City Clerk-Treasurer Toni Blomdahl said building permits can be issued within two weeks.
“It’s a very streamlined process. We all sit down and work together,” she said.
Along with other factors, that’s what developers are looking for, Werner noted.
“There are no city sales taxes, no tourism taxes, and we’re also not subject to the earned sick and safe time ordinance or impervious surface fee. Financially, it’s quite advantageous to locate your business here and still be close to town, close to the airport,” Sill said.
“Rice Lake is much more business friendly. Even in housing rentals, we don’t have all the inspections and rental fees they have in Duluth. It’s easier to work with. When you come out here, you get the country feel but you’re still close to everything,” Johnson said.
Werner said the city also hopes to develop a light industrial park northwest of the key intersection on a large tract of county land.

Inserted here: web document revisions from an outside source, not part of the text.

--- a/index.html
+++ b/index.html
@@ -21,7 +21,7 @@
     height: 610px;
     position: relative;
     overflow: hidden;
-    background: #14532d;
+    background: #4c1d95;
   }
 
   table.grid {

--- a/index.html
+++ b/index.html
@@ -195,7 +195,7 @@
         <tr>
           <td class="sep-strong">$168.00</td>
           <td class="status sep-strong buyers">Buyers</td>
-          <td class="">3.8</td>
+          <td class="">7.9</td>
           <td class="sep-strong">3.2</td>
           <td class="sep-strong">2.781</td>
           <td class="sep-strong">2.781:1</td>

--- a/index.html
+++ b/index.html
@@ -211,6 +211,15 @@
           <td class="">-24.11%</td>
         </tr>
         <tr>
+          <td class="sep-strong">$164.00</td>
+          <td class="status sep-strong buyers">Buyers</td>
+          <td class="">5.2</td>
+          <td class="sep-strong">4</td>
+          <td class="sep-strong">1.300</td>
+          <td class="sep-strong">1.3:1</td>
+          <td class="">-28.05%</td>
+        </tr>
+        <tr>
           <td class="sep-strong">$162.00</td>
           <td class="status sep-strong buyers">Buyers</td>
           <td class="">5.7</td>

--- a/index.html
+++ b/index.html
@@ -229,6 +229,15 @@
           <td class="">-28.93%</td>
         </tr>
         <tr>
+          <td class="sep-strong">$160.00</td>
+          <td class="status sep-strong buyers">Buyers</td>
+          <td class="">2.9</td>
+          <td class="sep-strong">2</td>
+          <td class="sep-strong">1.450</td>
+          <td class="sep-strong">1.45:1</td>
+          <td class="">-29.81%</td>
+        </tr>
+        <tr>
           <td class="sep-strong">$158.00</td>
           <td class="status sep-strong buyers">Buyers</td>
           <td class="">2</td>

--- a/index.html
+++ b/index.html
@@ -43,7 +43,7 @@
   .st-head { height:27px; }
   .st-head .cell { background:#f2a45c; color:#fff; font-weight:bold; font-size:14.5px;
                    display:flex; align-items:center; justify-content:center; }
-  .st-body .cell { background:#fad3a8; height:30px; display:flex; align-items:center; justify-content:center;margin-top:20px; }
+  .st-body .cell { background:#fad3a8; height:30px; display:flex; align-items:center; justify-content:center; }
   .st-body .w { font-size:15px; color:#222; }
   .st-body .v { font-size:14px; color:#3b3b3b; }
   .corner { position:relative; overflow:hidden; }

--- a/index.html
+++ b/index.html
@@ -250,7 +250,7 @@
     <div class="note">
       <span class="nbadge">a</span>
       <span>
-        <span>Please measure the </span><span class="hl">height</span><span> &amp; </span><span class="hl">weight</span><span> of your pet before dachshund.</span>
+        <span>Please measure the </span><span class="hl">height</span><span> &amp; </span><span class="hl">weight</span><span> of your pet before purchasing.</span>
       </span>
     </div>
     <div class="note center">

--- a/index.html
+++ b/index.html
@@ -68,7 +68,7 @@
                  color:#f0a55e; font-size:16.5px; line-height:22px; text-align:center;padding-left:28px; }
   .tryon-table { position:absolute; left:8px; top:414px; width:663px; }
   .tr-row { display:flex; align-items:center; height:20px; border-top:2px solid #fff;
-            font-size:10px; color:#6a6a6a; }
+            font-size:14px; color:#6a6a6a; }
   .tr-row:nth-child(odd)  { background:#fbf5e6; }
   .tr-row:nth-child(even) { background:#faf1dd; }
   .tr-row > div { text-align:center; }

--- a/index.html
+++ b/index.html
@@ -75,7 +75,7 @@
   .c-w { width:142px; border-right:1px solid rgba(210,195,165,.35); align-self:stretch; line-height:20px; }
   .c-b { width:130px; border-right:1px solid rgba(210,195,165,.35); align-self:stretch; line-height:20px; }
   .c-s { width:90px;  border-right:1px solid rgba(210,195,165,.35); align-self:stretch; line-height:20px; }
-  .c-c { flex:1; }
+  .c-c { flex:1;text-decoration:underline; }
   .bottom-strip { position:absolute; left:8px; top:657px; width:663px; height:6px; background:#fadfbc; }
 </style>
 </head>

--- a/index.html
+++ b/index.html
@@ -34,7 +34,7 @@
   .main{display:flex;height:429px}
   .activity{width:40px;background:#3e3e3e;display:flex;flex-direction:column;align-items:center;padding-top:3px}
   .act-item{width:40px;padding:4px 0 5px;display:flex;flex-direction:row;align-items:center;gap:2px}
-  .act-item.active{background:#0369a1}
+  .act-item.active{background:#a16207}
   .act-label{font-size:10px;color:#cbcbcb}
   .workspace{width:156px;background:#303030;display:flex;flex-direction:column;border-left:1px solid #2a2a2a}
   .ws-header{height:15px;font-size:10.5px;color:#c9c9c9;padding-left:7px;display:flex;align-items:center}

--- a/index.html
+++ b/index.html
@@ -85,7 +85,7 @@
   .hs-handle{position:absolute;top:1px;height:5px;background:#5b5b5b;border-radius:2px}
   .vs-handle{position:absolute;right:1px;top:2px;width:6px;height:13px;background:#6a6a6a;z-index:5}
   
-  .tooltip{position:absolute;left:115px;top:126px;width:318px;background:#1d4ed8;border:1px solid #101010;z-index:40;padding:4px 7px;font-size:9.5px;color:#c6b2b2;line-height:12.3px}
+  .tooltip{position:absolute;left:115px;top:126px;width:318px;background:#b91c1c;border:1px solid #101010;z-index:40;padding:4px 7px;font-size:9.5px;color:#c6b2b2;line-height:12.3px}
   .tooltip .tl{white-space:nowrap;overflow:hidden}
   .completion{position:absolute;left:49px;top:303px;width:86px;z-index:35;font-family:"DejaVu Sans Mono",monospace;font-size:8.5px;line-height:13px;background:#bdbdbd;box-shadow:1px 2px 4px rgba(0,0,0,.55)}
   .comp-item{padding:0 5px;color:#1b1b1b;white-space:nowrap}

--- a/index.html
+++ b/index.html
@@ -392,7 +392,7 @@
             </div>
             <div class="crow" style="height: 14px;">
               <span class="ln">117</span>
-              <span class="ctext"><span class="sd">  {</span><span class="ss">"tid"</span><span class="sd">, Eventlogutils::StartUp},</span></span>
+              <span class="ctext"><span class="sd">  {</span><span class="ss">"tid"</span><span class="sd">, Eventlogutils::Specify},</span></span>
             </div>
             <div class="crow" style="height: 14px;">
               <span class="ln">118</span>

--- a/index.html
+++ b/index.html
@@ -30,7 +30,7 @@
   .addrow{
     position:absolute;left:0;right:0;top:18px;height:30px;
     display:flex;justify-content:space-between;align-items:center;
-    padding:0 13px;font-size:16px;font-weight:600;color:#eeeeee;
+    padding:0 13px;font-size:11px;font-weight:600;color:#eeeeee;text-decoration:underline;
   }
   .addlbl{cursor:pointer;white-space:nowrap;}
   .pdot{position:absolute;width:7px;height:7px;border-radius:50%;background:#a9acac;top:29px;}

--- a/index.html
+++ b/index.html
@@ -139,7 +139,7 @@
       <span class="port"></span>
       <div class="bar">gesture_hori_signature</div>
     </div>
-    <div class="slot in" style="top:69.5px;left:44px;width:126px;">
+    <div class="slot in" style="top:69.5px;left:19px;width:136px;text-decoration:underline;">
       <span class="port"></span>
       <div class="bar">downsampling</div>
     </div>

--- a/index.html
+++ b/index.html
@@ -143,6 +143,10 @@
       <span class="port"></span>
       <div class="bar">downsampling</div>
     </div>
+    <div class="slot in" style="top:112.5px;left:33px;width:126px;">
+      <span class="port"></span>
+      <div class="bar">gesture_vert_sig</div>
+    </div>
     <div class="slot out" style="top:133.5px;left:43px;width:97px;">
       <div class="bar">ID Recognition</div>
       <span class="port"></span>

“It’s dependent on interest. A state program (through the Department of Employment and Economic Development) would fund water and sewer. There are a lot of different mechanisms to advance different projects,” he explained.
There’s no illusion about overtaking Duluth in terms of development, nor is there a desire to become a metropolis.
“We don’t want to expand to the point that Hermantown has, and we don’t want businesses in the neighborhoods. But we do want to have a commercial corridor along Rice Lake Road,” Werner said, adding, “There’s certainly a lot of property around there that’s available, and there has been a growing amount of interest.”